Revision comparison data:
== Segment start ==
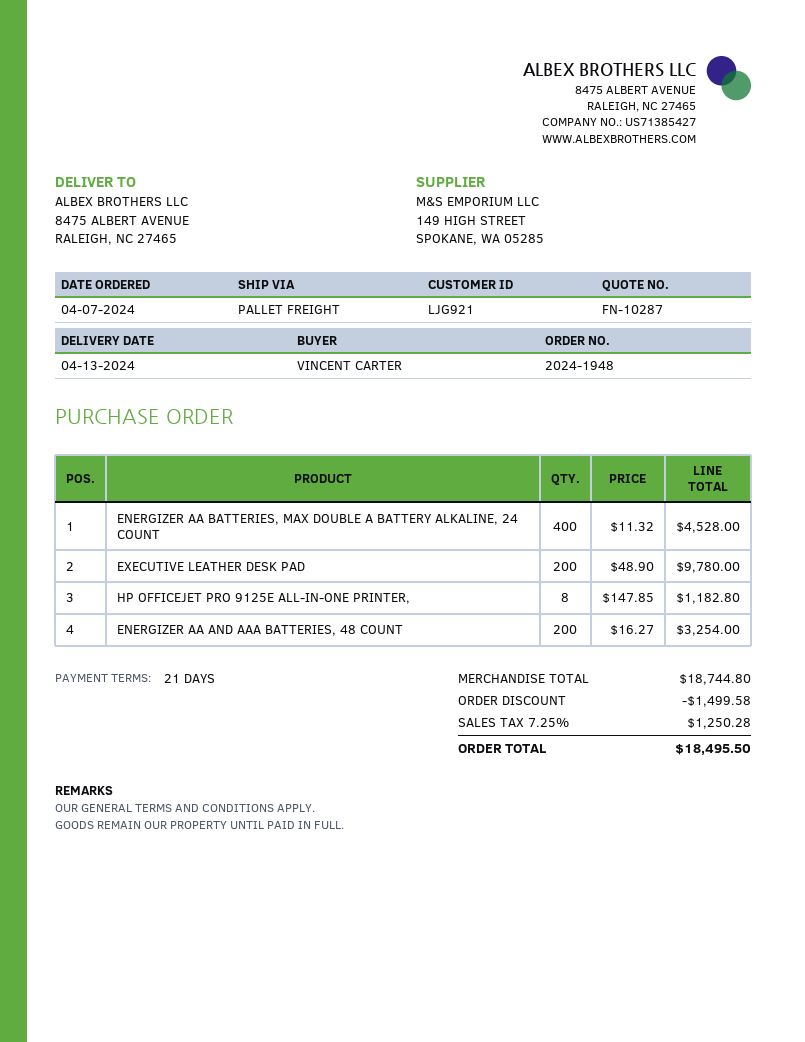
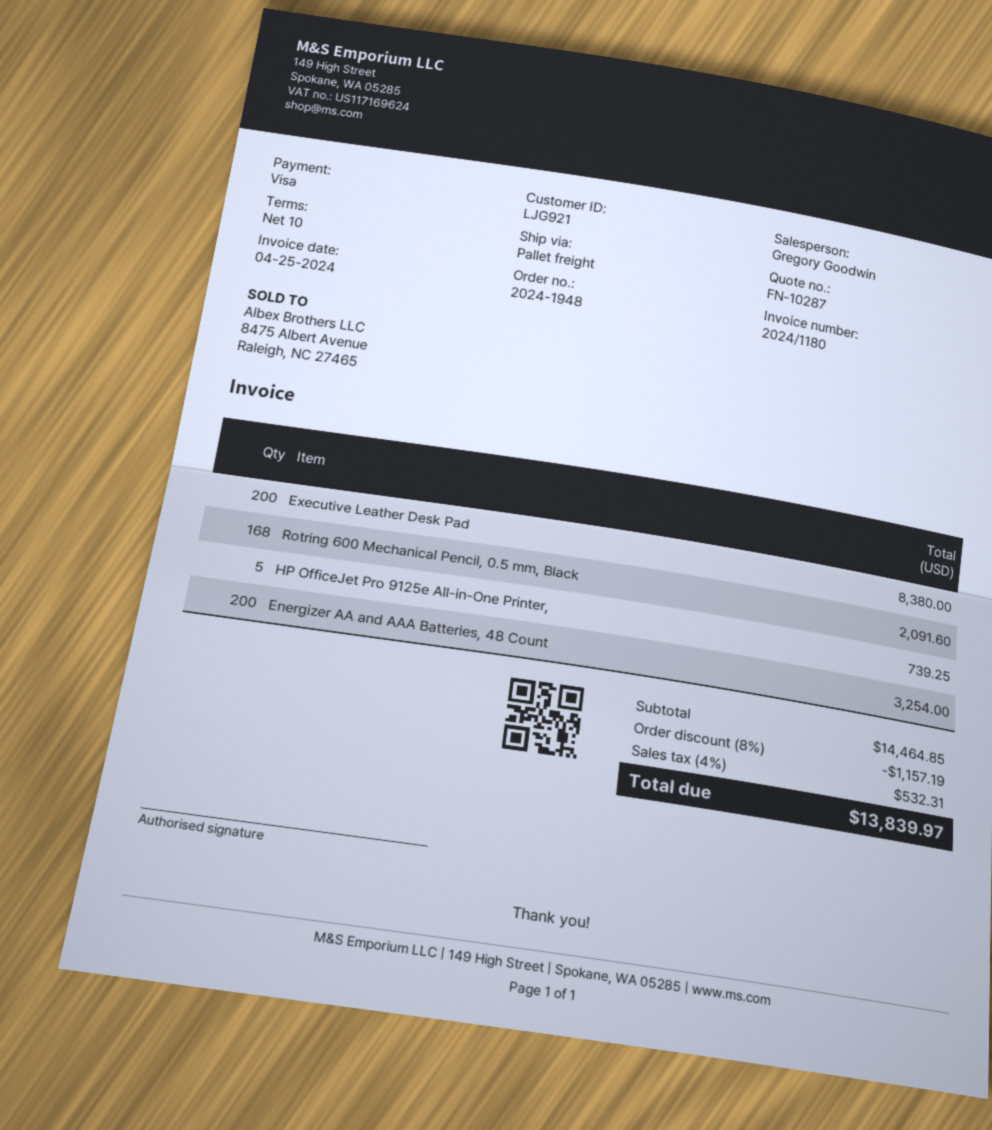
payment terms: 21 days -> 10 days
ENERGIZER AA BATTERIES, MAX DOUBLE A BATTERY ALKALINE, 24 COUNT: 400 for 4528.00 -> none
EXECUTIVE LEATHER DESK PAD: 200 for 9780.00 -> 200 for 8380.00
HP OFFICEJET PRO 9125E ALL-IN-ONE PRINTER,: 8 for 1182.80 -> 5 for 739.25
Rotring 600 Mechanical Pencil, 0.5 mm, Black: none -> 168 for 2091.60
subtotal: 18744.80 -> 14464.85
discount: 1499.58 -> 1157.19
tax: 7.25% = 1250.28 -> 4% = 532.31
total: 18495.50 -> 13839.97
== Segment end ==
§ **Try it**
The output consists solely of the lines from the line that contains "discount: 1499.58 -> 1157.19" through the final line of the data.

§ **Written solution**
discount: 1499.58 -> 1157.19
tax: 7.25% = 1250.28 -> 4% = 532.31
total: 18495.50 -> 13839.97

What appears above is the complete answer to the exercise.